[Start of section]
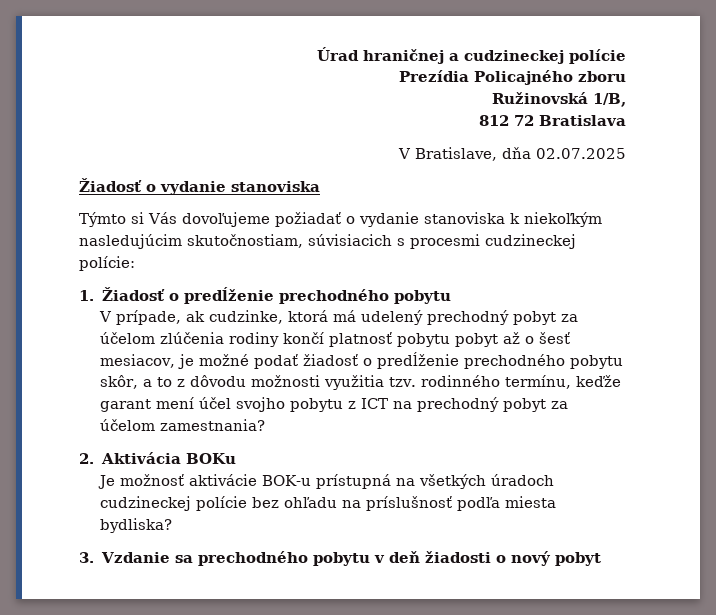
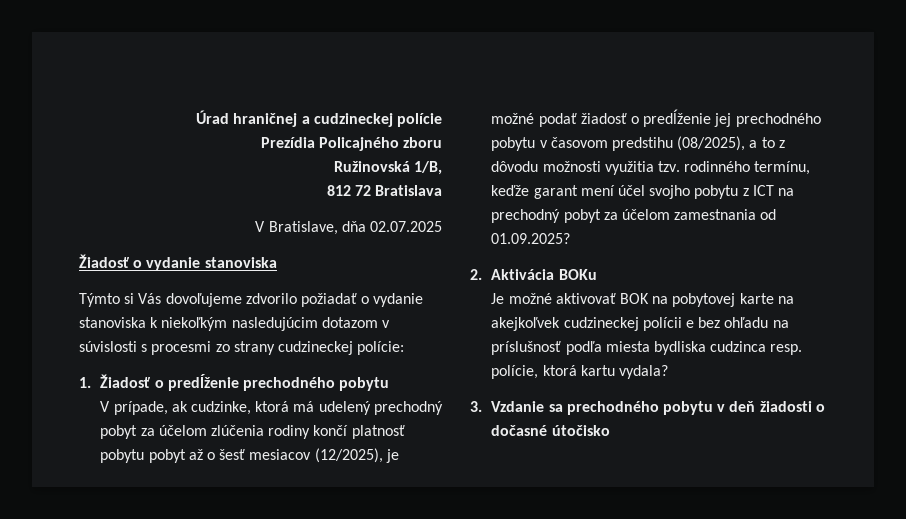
- Týmto si Vás dovoľujeme požiadať o vydanie stanoviska k niekoľkým nasledujúcim skutočnostiam, súvisiacich s procesmi cudzineckej polície:
+ Týmto si Vás dovoľujeme zdvorilo požiadať o vydanie stanoviska k niekoľkým nasledujúcim dotazom v súvislosti s procesmi zo strany cudzineckej polície:
- V prípade, ak cudzinke, ktorá má udelený prechodný pobyt za účelom zlúčenia rodiny končí platnosť pobytu pobyt až o šesť mesiacov, je možné podať žiadosť o predĺženie prechodného pobytu skôr, a to z dôvodu možnosti využitia tzv. rodinného termínu, keďže garant mení účel svojho pobytu z ICT na prechodný pobyt za účelom zamestnania?
+ V prípade, ak cudzinke, ktorá má udelený prechodný pobyt za účelom zlúčenia rodiny končí platnosť pobytu pobyt až o šesť mesiacov (12/2025), je možné podať žiadosť o predĺženie jej prechodného pobytu v časovom predstihu (08/2025), a to z dôvodu možnosti využitia tzv. rodinného termínu, keďže garant mení účel svojho pobytu z ICT na prechodný pobyt za účelom zamestnania od 01.09.2025?
- Je možnosť aktivácie BOK-u prístupná na všetkých úradoch cudzineckej polície bez ohľadu na príslušnosť podľa miesta bydliska?
+ Je možné aktivovať BOK na pobytovej karte na akejkoľvek cudzineckej polícii e bez ohľadu na príslušnosť podľa miesta bydliska cudzinca resp. polície, ktorá kartu vydala?
- 3. Vzdanie sa prechodného pobytu v deň žiadosti o nový pobyt
+ 3. Vzdanie sa prechodného pobytu v deň žiadosti o dočasné útočisko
[End of section]
### Task details
Please state how many lines in the entries above include the word "termínu", giving only the number.

### Response below
2